Thursday, July 20, 2006

My July Holiday


I forgot to mention earlier, that actually the very first visit we made, before driving up to York, was to Fountains Abbey, four miles west of Ripon in North Yorkshire, and is a World Heritage site (since 1987 apparently).

It was really quite a place – a bit magical, a bit ruined, a bit like Stonehenge. It was actually reasonably sunny when we started walking the grounds... but it soon turned quite bleak (cf. ominous clouds in picture), and we didn't get to see the structure's beauty in all its glory. Still, if I wanted to, there are postcards to look at. (Updated photographs available here on Flickr – if you're registered as a friend, you'll get to see much more, obviously!)

***

The Hunt Harrison Mission (as mentioned before)... originated from an innocent day out in Birmingham, when we went to watch the cricket at Edgebaston. J and I were in this pub before meeting the rest, getting a pint and generally mucking about. From across the room, J looked up and smiled at this guy – when I say guy, I actually meant giant – he was huge, more than 6" tall, had long white-grey flowing hair, was wearing a white vest and jeans, with a black leather jacket on his shoulder. He was more than twice the size of me put together, but he was a really nice bloke, with a friendly smile. J described him as a gentle giant.

This guy, whose name is Harrison, as it turns out, lives in Bristol and owns a Harley Davidson. He was left more than 1 million pounds when an old friend of his died. They didn't know each other before, but Harrison was friendly and happened to meet his old bloke, who happened to have no family to leave it to. I thought such things only happened in films, or in news stories, but it was amazing chatting to someone who, in real honesty, just got very lucky because he was friendly.

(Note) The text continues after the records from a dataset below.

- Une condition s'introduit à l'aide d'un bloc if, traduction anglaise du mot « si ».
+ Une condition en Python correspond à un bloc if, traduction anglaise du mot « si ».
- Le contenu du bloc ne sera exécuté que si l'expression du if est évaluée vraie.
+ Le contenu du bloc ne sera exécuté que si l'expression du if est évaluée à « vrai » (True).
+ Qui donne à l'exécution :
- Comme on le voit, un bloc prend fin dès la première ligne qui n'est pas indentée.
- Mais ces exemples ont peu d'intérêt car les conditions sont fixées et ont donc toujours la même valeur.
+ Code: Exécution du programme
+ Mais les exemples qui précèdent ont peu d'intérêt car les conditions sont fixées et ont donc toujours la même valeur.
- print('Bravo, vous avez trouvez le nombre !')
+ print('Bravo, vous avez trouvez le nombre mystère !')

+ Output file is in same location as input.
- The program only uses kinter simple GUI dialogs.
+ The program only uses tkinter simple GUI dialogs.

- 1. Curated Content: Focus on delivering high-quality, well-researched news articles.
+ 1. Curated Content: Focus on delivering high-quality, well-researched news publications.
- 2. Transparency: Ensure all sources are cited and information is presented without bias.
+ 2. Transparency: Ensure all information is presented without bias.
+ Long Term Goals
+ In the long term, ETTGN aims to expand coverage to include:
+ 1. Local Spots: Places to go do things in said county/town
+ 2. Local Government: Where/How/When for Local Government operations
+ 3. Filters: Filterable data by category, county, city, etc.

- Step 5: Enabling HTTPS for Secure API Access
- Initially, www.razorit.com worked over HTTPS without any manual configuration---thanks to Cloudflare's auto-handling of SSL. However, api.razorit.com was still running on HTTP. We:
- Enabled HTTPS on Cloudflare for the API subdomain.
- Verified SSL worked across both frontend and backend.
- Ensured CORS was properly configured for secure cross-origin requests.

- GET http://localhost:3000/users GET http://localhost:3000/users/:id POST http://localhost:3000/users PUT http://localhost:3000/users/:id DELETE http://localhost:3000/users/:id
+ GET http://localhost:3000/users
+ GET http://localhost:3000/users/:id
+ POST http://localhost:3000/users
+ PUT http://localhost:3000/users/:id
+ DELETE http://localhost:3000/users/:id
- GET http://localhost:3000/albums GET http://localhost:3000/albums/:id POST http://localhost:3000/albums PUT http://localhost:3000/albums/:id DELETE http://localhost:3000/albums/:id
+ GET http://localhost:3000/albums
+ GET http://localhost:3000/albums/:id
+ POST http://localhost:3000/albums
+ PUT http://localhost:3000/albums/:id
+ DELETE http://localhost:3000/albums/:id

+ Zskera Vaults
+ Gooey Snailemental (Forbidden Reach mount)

J and Harrison really hit it off. Harrison, who plays the drums in a band around Bristol, also owns a dutch barge which he uses as a house boat which he moors there – he liked J so much he told us we should look him up anytime and he'll put us up in his swanky new boat which costs a quarter of a million, and we'd go out drinking in town and the works. So they exchanged numbers. J took Harrison's. Harrison didn't take J's, because J said he would text him. And as it happens, J lost his phone that very same night.

***


Cut to a week ago, we were driving to Bristol and J turned to me and said, "Should you choose to accept this mission... there will be no turning back." What mission, I asked? "The Hunt Harrison Mission", came the reply. I laughed. I'm in, I said. After all, it can't be that hard to spot a giant-like guy who rides a Harley, plays drums in a band, and owns a dutch barge on the docks of Bristol.

Cut a few hours later, we walked into a pub called the Hope and Anchor – the owner, Martin, makes a few calls and says he hasn't heard of anyone who fits the description, but directs us to a green porta-cabin where Tim who knows every boat in Bristol, will definitely tell us where to find him.

Cut a few minutes later, I'm a bit tired. I'm supposed to direct J, we can't find this cabin and we drive around in circles. Finally, someone directs us there and after locating Tim, who swears he hasn't seen anyone like that, we are told there might be a possible barge located at this specific place down by the docks.

Cut again, we drive down towards the docks. I'm getting even more tired, J's not really getting my directions. Tension rises. We can't find free parking. We decide to pay for it in the end, and walk towards the specified spot along the banks... only to find another boat, smaller, sitting in its place. We talk to its owner (who actually lives on that boat with his wife and son, slightly weird, but kinda nice if you actually think about it long enough), who told us to go down to the Marina.

It's still quite a way to walk, but too troublesome to drive to. My feet are tired, I feel skanky, and I finally say, "Mission abort. I'm tired, I want to go to a nice restaurant for a bite to eat. Fuck the mission."

J looks disappointed. How can we fail? We're so close, but no cigar. He looks crestfallen and I'm tempted to say, oh well let's go on, but I don't falter.

"If you really want to, I'll walk on with you – but to be honest, I'm really not bothered walking another few miles looking for a guy who might or might not be there", and I added in my head, who might or might not have told us the truth. Either that or maybe we got some details wrong.

And so it was, that the Hunt Harrison Mission came to an end.

Or has it, really?

I've got a feeling it'll be coming back to haunt us.

2 comments:

Anonymous said...

Don't say that! 'Haunt' is such a terrible word! -touchwood-

Anonymous said...

haha... don't be so superstitious babe!